Exercise directions:
Output the lines of the records exactly, from the first through the one containing "center; padding-left: 8px;". Omit all pictures.

━━━ Task inputs ━━━

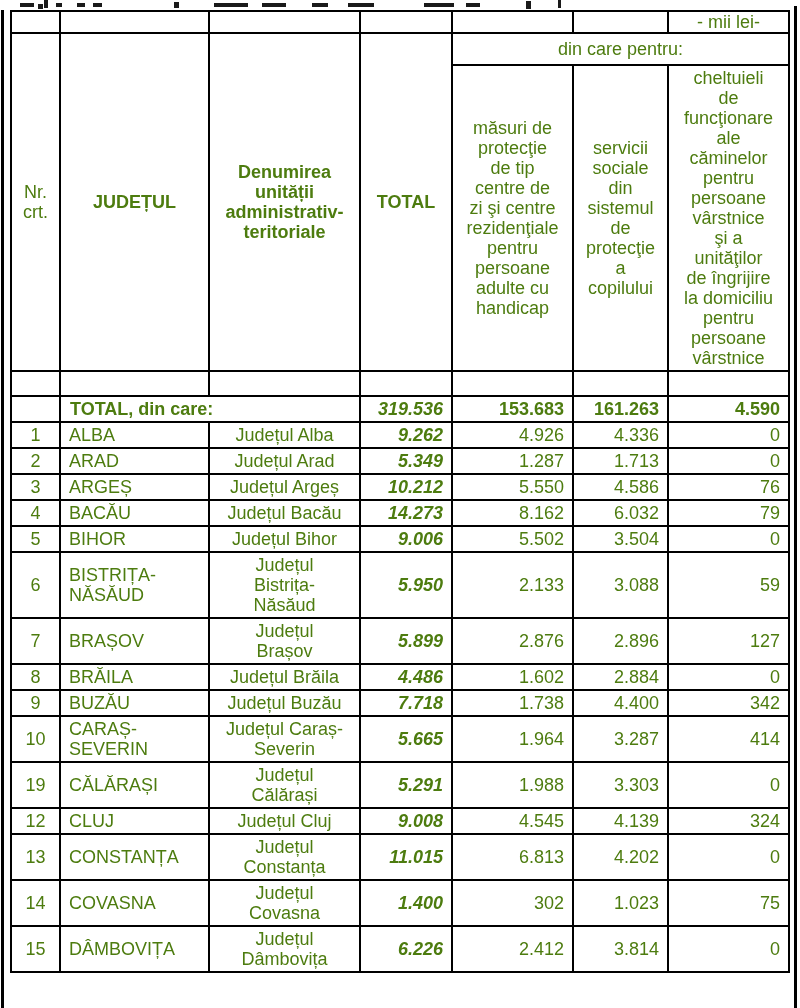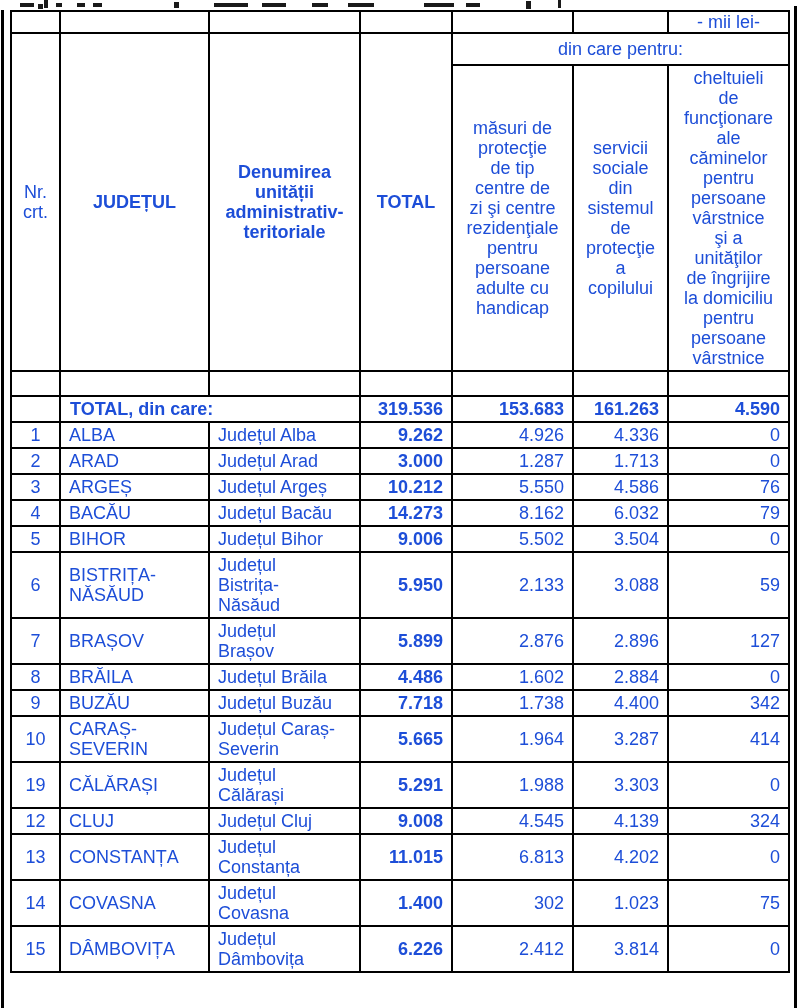--- a/index.html
+++ b/index.html
@@ -5,21 +5,21 @@
   html, body {
     margin: 0; padding: 0;
     background: #ffffff;
   }
   .page {
     position: relative;
     width: 800px; height: 1008px;
     overflow: hidden;
     background: #ffffff;
     font-family: "Liberation Sans", "DejaVu Sans", sans-serif;
-    color: #1d4ed8;
+    color: #4d7c0f;
   }
   
   .edge-left  { position: absolute; left: 1px;  top: 10px; width: 3px; height: 998px; background: #000; }
   .edge-right { position: absolute; left: 794px; top: 6px;  width: 3px; height: 1002px; background: #000; }
   
   .frags { position: absolute; left: 0; top: 0; width: 800px; height: 9px; }
   .frag  { position: absolute; background: #1a1a1a; }
 
   table.tbl {
     position: absolute; left: 10px; top: 10px;
@@ -41,23 +41,23 @@
   
   .r-unit td { height: 18px; padding: 0 6px; }
   .unit-note { text-align: center; }
   .group-cell { height: 26px; text-align: center; margin-top: 32px; }
   .hcell { text-align: center; padding: 4px 4px; line-height: 22px; border-radius: 20px; }
   .r-empty td { height: 23px; padding: 0; }
 
   
   .c-nr  { text-align: center; }
   .c-county { text-align: left; padding-left: 9px; margin-left: 44px; }
-  .c-admin  { text-align: left; padding-left: 8px; margin-left: 20px; }
+  .c-admin  { text-align: center; padding-left: 8px; margin-left: 20px; }
   .num  { text-align: right; vertical-align: bottom; padding-right: 9px; }
-  .num-total { padding-right: 12px; }
+  .num-total { padding-right: 12px; font-style: italic; }
   .r-total td { font-weight: bold; margin-left: 46px; }
   .r-total .lbl { text-align: left; padding-left: 9px; }
 </style>
 </head>
 <body>
 
 <div class="page">
 
   <div class="edge-left"></div>
   <div class="edge-right"></div>
@@ -174,21 +174,21 @@
           <td class="c-admin preline">Județul Alba</td>
           <td class="num num-total bold">9.262</td>
           <td class="num">4.926</td>
           <td class="num">4.336</td>
           <td class="num">0</td>
         </tr>
         <tr>
           <td class="c-nr">2</td>
           <td class="c-county preline">ARAD</td>
           <td class="c-admin preline">Județul Arad</td>
-          <td class="num num-total bold">3.000</td>
+          <td class="num num-total bold">5.349</td>
           <td class="num">1.287</td>
           <td class="num">1.713</td>
           <td class="num">0</td>
         </tr>
         <tr>
           <td class="c-nr">3</td>
           <td class="c-county preline">ARGEȘ</td>
           <td class="c-admin preline">Județul Argeș</td>
           <td class="num num-total bold">10.212</td>
           <td class="num">5.550</td>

━━━

Response box:
--- a/index.html
+++ b/index.html
@@ -5,21 +5,21 @@
   html, body {
     margin: 0; padding: 0;
     background: #ffffff;
   }
   .page {
     position: relative;
     width: 800px; height: 1008px;
     overflow: hidden;
     background: #ffffff;
     font-family: "Liberation Sans", "DejaVu Sans", sans-serif;
-    color: #1d4ed8;
+    color: #4d7c0f;
   }
   
   .edge-left  { position: absolute; left: 1px;  top: 10px; width: 3px; height: 998px; background: #000; }
   .edge-right { position: absolute; left: 794px; top: 6px;  width: 3px; height: 1002px; background: #000; }
   
   .frags { position: absolute; left: 0; top: 0; width: 800px; height: 9px; }
   .frag  { position: absolute; background: #1a1a1a; }
 
   table.tbl {
     position: absolute; left: 10px; top: 10px;
@@ -41,23 +41,23 @@
   
   .r-unit td { height: 18px; padding: 0 6px; }
   .unit-note { text-align: center; }
   .group-cell { height: 26px; text-align: center; margin-top: 32px; }
   .hcell { text-align: center; padding: 4px 4px; line-height: 22px; border-radius: 20px; }
   .r-empty td { height: 23px; padding: 0; }
 
   
   .c-nr  { text-align: center; }
   .c-county { text-align: left; padding-left: 9px; margin-left: 44px; }
-  .c-admin  { text-align: left; padding-left: 8px; margin-left: 20px; }
+  .c-admin  { text-align: center; padding-left: 8px; margin-left: 20px; }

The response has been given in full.